Overview of the GBP/USD pair. February 13th. The Fed has once again stated that there is no rush with rates

The GBP/USD currency pair leaned towards a decline on Monday. Once again, the Murray level of "7/8" (1.2634) was not overcome. Recall that this level (and several neighboring ones) formed a powerful support for about a month and a half - the lower boundary of the sideways channel. The pair cannot break through this "concrete slab" from below. Thus, the British pound has an excellent chance of resuming its decline.

Also, recall that we expect not just any decline from the British currency but a strong and prolonged one. Remember that the British pound is still close to its five-month highs and cannot adequately correct downward, despite almost all factors indicating its fall. The British economy continues to leave much to be desired, and the Bank of England, although taking a tough stance on monetary policy, will still begin to lower rates this year. Yes, it may happen later than in the US, but how much later? And how much longer can the British economy stay on the brink of recession?

At the same time, the US economy is not threatened by a recession, the unemployment rate is not far from the minimum, the labor market continues to create jobs, the number of job vacancies is not decreasing, business activity is growing, and inflation is around 3%. Objectively, the Fed can keep the rate at a maximum for as long as necessary.

However, recently, many representatives of the Fed have openly stated this. For example, the head of the Dallas Fed, Lorie Logan, stated yesterday that there is no need to rush to lower rates despite "serious progress" in slowing inflation. According to her, there must be 100% confidence that progress will be sustainable. The regulator should wait to rush to lower rates before obtaining this confidence. She also noted that supply chain problems due to COVID-19 have almost disappeared.

As we can see, another representative of the monetary committee stated that the Fed should not rush to soften its policy. This is what we talked about at the end of last year. Numerous factors and macroeconomic indicators testify to this. Based on what the market believed in a long-term rate cut in March, we still need to understand.

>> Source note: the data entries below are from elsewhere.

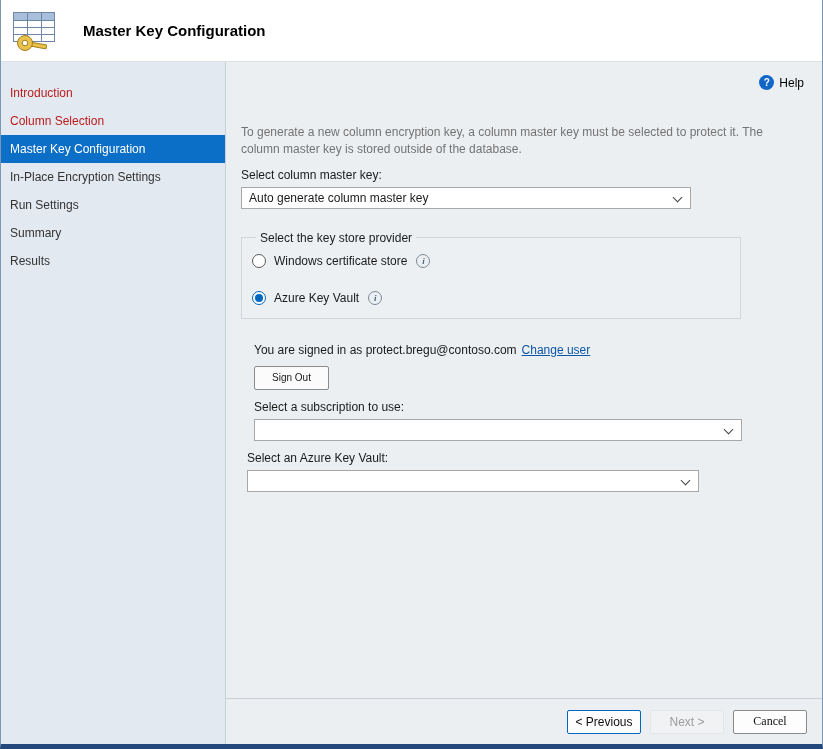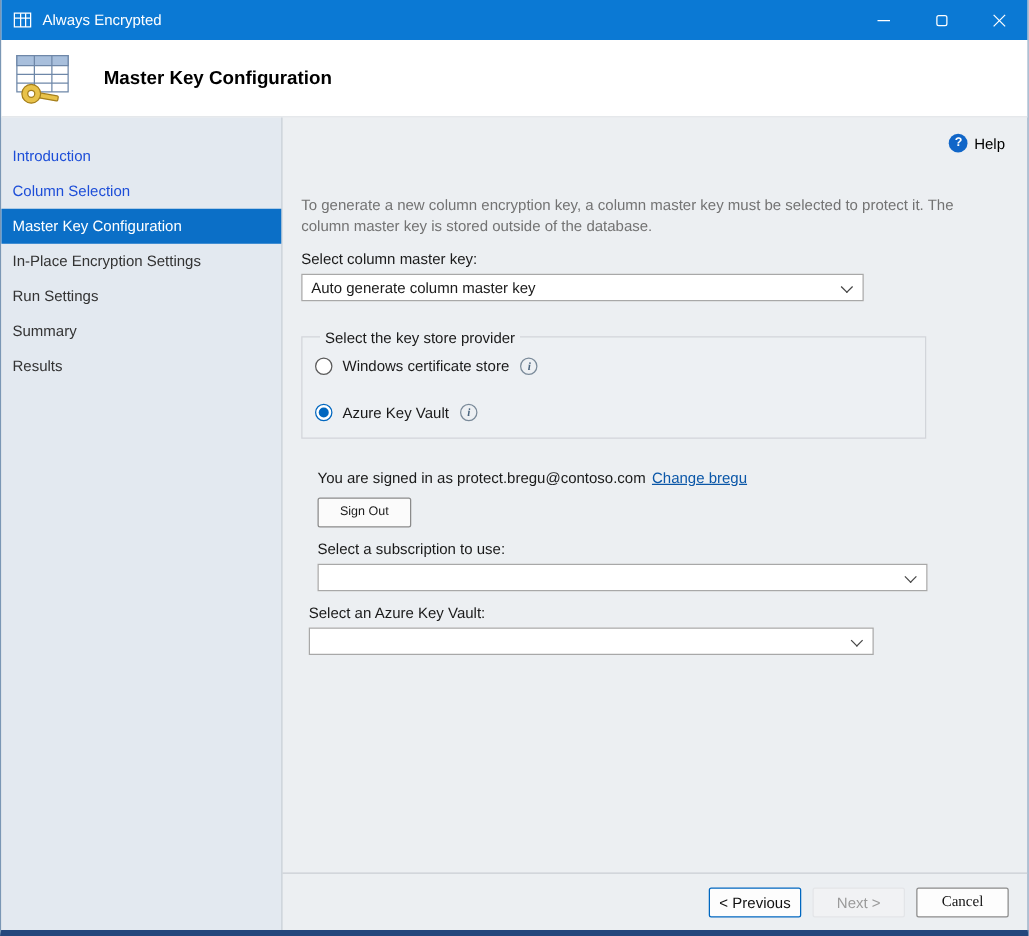--- a/index.html
+++ b/index.html
@@ -50,21 +50,21 @@
   
   .main-row { flex: 1; display: flex; min-height: 0; }
 
   .sidebar {
     width: 225px; flex-shrink: 0;
     background: #E3E9F0;
     border-right: 1px solid #C9CFD6;
     padding-top: 17px;
   }
   .nav-item { height: 28px; line-height: 28px; padding-left: 9px; cursor: pointer; white-space: nowrap; }
-  .nav-item.visited { color: #1d4ed8; }
+  .nav-item.visited { color: #b91c1c; }
   .nav-item.current { background: #0B6FC7; color: #fff; }
   .nav-item.upcoming { color: #333; }
 
   .content-col { flex: 1; display: flex; flex-direction: column; min-width: 0; }
   .content { flex: 1; padding-left: 15px; }
 
   .help-row { display: flex; justify-content: flex-end; align-items: center; gap: 5px; padding: 13px 18px 0 0; }
   .help-icon {
     width: 15px; height: 15px; border-radius: 50%;
     background: #1166C8; color: #fff; font-size: 10px; font-weight: bold;
@@ -143,42 +143,20 @@
   }
   .btn-prev   { background: #FDFDFD; border: 1px solid #0067C0; color: #111; }
   .btn-next   { background: #F1F2F4; border: 1px solid #E3E5E8; color: #9B9B9B; cursor: default; }
   .btn-cancel { background: #FDFDFD; border: 1px solid #8B8B8B; color: #111; font-family: Liberation Serif, serif; }
 </style>
 </head>
 <body>
 
 <div class="window">
 
-  <div class="titlebar">
-    <span class="app-icon">
-      <svg width="16" height="16" viewBox="0 0 16 16">
-        <rect x="1.5" y="2.5" width="13" height="11" fill="none" stroke="#fff"></rect>
-        <line x1="1.5" y1="6.5" x2="14.5" y2="6.5" stroke="#fff"></line>
-        <line x1="6.5" y1="2.5" x2="6.5" y2="13.5" stroke="#fff"></line>
-        <line x1="10.5" y1="2.5" x2="10.5" y2="13.5" stroke="#fff"></line>
-      </svg>
-    </span>
-    <span class="titlebar-title">Always Encrypted</span>
-    <div class="win-controls">
-      <div class="ctrl">
-          <span class="glyph-min"></span>
-        </div>
-      <div class="ctrl">
-          <span class="glyph-max"></span>
-        </div>
-      <div class="ctrl">
-          <span class="glyph-close"></span>
-        </div>
-    </div>
-  </div>
 
   <div class="header">
     <span class="header-icon">
       <svg width="46" height="44" viewBox="0 0 46 44">
         <rect x="2.5" y="3.5" width="41" height="29" fill="#FFFFFF" stroke="#6E87A8"></rect>
         <rect x="2.5" y="3.5" width="41" height="8" fill="#A8BFDC" stroke="#6E87A8"></rect>
         <line x1="16.5" y1="3.5" x2="16.5" y2="32.5" stroke="#6E87A8"></line>
         <line x1="30.5" y1="3.5" x2="30.5" y2="32.5" stroke="#6E87A8"></line>
         <line x1="2.5" y1="18.5" x2="43.5" y2="18.5" stroke="#6E87A8"></line>
         <line x1="2.5" y1="25.5" x2="43.5" y2="25.5" stroke="#6E87A8"></line>
@@ -228,21 +206,21 @@
           </div>
 
           <div class="radio-row second">
             <span class="radio selected"></span>
             <span class="radio-label">Azure Key Vault</span>
             <span class="info-icon">i</span>
           </div>
         </fieldset>
 
         <div class="signin-row">
-          <span>You are signed in as protect.bregu@contoso.com</span><a class="change-user">Change bregu</a>
+          <span>You are signed in as protect.bregu@contoso.com</span><a class="change-user">Change user</a>
         </div>
 
         <button class="signout-btn">Sign Out</button>
 
         <label class="field-label indented">Select a subscription to use:</label>
         <div class="combo combo-subscription">
           <span></span>
           <span class="chevron"></span>
         </div>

The more representatives of the Fed speak openly about the lack of haste now, the stronger the dollar can grow. Moreover, with the British pound, it is practically not growing. This means the bulls are strong, and a gap is opening up for a possible decline in front of the pound.

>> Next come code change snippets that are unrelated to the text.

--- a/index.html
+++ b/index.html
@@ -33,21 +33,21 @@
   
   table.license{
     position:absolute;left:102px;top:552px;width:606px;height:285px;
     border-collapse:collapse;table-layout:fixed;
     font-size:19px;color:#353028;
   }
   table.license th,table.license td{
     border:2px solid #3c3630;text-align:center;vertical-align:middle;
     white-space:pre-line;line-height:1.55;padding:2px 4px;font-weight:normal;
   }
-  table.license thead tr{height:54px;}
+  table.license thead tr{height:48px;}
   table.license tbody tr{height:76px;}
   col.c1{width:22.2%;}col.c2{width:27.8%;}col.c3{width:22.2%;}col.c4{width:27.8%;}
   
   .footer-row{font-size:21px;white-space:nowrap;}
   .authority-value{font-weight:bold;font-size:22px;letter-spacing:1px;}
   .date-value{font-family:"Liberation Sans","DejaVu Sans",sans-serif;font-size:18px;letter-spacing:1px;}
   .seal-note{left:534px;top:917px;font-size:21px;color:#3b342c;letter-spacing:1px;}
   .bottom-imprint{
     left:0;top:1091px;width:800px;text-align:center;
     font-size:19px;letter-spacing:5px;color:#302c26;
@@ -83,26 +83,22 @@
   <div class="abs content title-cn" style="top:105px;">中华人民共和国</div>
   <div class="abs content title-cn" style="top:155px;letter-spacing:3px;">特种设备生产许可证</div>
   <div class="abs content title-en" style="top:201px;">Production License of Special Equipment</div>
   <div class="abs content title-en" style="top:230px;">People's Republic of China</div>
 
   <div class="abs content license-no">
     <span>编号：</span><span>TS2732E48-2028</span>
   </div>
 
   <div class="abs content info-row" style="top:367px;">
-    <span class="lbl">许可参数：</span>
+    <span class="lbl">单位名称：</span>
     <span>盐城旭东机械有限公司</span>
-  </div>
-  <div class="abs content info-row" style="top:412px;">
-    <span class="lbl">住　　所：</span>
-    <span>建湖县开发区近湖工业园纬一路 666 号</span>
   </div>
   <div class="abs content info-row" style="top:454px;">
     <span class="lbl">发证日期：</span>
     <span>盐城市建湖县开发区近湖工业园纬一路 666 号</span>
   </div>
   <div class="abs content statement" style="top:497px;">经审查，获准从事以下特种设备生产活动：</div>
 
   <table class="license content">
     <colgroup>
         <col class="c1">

This week, important reports will be published in the US and the UK, and there will be several more speeches by central bank representatives. The market needs even more assurance that the Fed's monetary policy will remain tough soon. Or even more, assurance that the state of the American economy is far from the concept of a "recession." Either way, now we are only looking down. There is no overbought or oversold condition for the CCI indicator now. Only the one formed in November-December of last year and has not been worked out yet.

The average GBP/USD pair volatility for the last five trading days is 56 points. For the pound/dollar pair, this value is considered "low." Therefore, on Tuesday, February 13, we expect movement within the range limited by the levels of 1.2555 and 1.2667. The reversal of the Heiken Ashi indicator down will indicate a possible resumption of the downward movement.

Nearest support levels:

S1 – 1.2573

S2 – 1.2512

S3 – 1.2451

Nearest resistance levels:

R1 – 1.2634

R2 – 1.2695

R3 – 1.2756

Trading recommendations:

The GBP/USD currency pair has left the sideways channel and may start forming a downtrend, as we have been saying for a long time. However, for some reason, this moment is dragging on. The pair managed to go down more than 200 points but then corrected to the moving average. After completing the current correction, we expect a resumption of the decline, with targets at 1.2512 and 1.2451. Long positions can be considered after the price consolidates above the moving average with targets at 1.2695 and 1.2756 and in the presence of a favorable macroeconomic background. However, purchases cannot be a priority if a downtrend has started.

Explanations for the illustrations:

Linear regression channels - help determine the current trend. The trend is currently strong if both are directed in the same direction.

The moving average line (settings 20.0, smoothed) - determines the short-term trend and direction in which trading should be conducted.

Murray levels - target levels for movements and corrections.

Volatility levels (red lines) - the likely price channel the pair will spend the next day, based on current volatility indicators.

CCI indicator - its entry into the overbought area (below -250) or the oversold area (above +250) indicates that a trend reversal towards the opposite direction is approaching.